Digital First: So, it definitely feels like Xero has captured momentum in the market for the last couple of years, and in terms of market share and so on. In particular with the majority of early adopter accounting firms that seem to be growing fastest.
Digital First: And I take your point about AccountRight’s functionality, but 90% of SMEs in Australia have up to 19 employees and so a lot of their needs for that functionality… Xero has obviously gone for the bottom part of the pyramid. So even if you release software now what’s the plan to recapture this momentum?
Ellis: When we talk about cloud, there is this Xero cloud between fact and fiction, right? Yes they are the market leader in SME – just – but they are by volume not value. They are not the market leader in practices and bookkeepers, MYOB is. And they’re not the market leader in enterprise software in Australia and New Zealand.
I’m not diminishing the Xero business. But I’m just simply saying, can we have a fact-based conversation? Our functionality today is superior to Xero. That’s fact. Their user interface and the look and feel of the product in SME world, and in the simple practice world, is superior today. But UI stuff is a lot easier to translate than deep functionality.

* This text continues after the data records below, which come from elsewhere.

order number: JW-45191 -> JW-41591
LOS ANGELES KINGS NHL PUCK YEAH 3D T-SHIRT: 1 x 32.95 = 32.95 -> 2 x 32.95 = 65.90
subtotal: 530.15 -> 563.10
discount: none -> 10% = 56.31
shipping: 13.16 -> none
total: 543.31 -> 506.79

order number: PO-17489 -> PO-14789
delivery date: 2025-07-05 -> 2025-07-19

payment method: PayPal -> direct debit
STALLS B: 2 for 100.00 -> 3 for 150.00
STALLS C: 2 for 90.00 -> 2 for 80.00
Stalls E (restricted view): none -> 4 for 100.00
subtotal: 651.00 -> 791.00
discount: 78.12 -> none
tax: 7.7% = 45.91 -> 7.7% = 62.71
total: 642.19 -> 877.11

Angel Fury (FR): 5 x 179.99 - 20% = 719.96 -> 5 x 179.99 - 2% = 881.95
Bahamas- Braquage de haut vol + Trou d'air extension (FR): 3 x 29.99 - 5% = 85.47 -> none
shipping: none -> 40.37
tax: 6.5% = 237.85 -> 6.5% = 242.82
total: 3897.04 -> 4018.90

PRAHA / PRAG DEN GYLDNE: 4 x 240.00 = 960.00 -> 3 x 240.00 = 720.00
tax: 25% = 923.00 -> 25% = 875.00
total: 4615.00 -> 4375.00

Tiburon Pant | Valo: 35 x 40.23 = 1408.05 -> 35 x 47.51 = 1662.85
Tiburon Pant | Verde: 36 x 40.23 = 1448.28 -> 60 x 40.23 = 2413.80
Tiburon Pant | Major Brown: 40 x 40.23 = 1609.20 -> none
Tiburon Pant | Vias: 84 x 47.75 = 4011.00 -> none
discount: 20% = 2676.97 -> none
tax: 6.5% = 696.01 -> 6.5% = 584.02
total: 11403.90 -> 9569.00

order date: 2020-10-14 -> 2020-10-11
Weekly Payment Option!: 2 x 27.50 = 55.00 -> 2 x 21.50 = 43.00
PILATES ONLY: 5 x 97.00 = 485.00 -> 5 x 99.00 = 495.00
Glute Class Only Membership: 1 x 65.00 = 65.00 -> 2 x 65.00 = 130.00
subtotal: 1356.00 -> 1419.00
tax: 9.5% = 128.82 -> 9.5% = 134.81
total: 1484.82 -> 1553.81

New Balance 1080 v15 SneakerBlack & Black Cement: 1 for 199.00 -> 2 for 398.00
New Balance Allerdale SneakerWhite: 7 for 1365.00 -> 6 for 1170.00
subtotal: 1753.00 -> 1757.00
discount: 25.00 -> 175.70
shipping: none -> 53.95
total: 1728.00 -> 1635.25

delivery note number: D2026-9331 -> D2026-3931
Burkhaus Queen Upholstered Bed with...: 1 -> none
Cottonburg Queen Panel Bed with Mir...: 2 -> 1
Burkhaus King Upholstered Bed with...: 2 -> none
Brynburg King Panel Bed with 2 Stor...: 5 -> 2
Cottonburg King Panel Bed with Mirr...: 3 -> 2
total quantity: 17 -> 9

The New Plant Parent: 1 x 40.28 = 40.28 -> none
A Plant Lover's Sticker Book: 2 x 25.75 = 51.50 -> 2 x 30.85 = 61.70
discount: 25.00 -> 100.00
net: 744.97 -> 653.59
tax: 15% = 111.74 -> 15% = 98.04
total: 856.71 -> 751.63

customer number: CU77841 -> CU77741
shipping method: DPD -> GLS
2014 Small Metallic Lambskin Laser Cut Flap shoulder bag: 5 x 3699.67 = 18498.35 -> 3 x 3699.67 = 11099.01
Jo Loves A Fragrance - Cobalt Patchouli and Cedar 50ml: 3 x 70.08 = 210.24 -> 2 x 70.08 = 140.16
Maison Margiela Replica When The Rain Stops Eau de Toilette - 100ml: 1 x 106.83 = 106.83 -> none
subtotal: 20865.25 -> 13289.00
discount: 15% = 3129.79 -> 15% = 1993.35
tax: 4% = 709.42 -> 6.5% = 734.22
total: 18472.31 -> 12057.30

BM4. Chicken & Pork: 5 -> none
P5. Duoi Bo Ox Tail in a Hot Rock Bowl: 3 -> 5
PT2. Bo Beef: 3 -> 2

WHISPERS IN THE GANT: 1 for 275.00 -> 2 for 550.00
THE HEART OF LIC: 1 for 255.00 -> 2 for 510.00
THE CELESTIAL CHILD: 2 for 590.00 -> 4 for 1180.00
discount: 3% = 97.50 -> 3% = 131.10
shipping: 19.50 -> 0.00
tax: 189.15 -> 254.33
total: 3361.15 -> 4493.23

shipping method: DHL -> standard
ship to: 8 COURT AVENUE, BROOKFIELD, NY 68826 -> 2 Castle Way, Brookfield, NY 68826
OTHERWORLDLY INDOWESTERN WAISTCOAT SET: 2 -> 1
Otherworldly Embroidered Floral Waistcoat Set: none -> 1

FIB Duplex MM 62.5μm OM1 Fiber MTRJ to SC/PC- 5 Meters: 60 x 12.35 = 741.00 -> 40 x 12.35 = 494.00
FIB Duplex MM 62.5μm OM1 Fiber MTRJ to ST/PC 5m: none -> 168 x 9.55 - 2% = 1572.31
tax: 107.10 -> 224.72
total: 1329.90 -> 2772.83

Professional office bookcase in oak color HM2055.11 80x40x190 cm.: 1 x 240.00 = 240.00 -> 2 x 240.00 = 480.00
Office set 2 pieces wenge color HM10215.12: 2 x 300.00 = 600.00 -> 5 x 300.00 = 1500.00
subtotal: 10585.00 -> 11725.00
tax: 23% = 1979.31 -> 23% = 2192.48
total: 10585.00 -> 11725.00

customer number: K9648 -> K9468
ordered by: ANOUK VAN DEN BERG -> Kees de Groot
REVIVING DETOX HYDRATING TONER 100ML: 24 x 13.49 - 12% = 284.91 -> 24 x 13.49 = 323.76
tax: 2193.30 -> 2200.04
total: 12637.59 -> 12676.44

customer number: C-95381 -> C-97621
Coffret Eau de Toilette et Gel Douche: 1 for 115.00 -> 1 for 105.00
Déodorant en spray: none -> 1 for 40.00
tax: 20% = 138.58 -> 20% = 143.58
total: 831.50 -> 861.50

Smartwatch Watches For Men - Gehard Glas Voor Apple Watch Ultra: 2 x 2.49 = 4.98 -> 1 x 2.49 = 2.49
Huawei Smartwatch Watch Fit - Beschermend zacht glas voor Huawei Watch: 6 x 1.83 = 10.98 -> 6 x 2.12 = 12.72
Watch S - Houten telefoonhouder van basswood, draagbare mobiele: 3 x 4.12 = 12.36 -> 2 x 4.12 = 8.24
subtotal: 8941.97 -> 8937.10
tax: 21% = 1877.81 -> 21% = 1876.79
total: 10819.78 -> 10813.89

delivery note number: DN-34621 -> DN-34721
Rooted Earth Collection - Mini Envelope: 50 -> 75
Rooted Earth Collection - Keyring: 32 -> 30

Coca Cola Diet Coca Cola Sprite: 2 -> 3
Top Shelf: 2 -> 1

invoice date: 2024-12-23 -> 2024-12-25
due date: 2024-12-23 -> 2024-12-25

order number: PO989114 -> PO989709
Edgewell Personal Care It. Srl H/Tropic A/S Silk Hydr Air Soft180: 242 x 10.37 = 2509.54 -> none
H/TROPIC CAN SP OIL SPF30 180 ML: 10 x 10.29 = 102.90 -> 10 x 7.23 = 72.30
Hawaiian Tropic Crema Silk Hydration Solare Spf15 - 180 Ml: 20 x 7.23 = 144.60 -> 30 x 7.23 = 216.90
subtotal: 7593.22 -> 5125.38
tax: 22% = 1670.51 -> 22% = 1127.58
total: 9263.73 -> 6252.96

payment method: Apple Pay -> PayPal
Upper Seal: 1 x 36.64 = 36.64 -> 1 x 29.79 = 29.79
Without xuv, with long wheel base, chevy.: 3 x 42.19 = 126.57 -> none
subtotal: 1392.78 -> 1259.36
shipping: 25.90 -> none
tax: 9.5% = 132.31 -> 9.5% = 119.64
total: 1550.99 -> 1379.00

You used lots of ifs, buts, maybes and momentum. So, we’ll just talk in facts. We’re just talking product roadmap, and we’re just talking product delivery. Xero can do whatever they want to do because I’m not particularly focused on them. I’m really not.
I’m focused on what our customers require and getting MYOB on the delivery roadmap that solves compliance issues and financial issues which are really important to the customer, and then taking that customer on an appropriate migration journey as they lift from functionality and work practices that they have in desktop to cloud. That’s the only thing I care about. I don’t wear t-shirts, right? We just roll functionality out for customers.
I did ask MYOB to share the market share figures Ellis quoted (value and volume) but no dice. I’m looking forward to our next interview – and promise not to turn up in a t-shirt.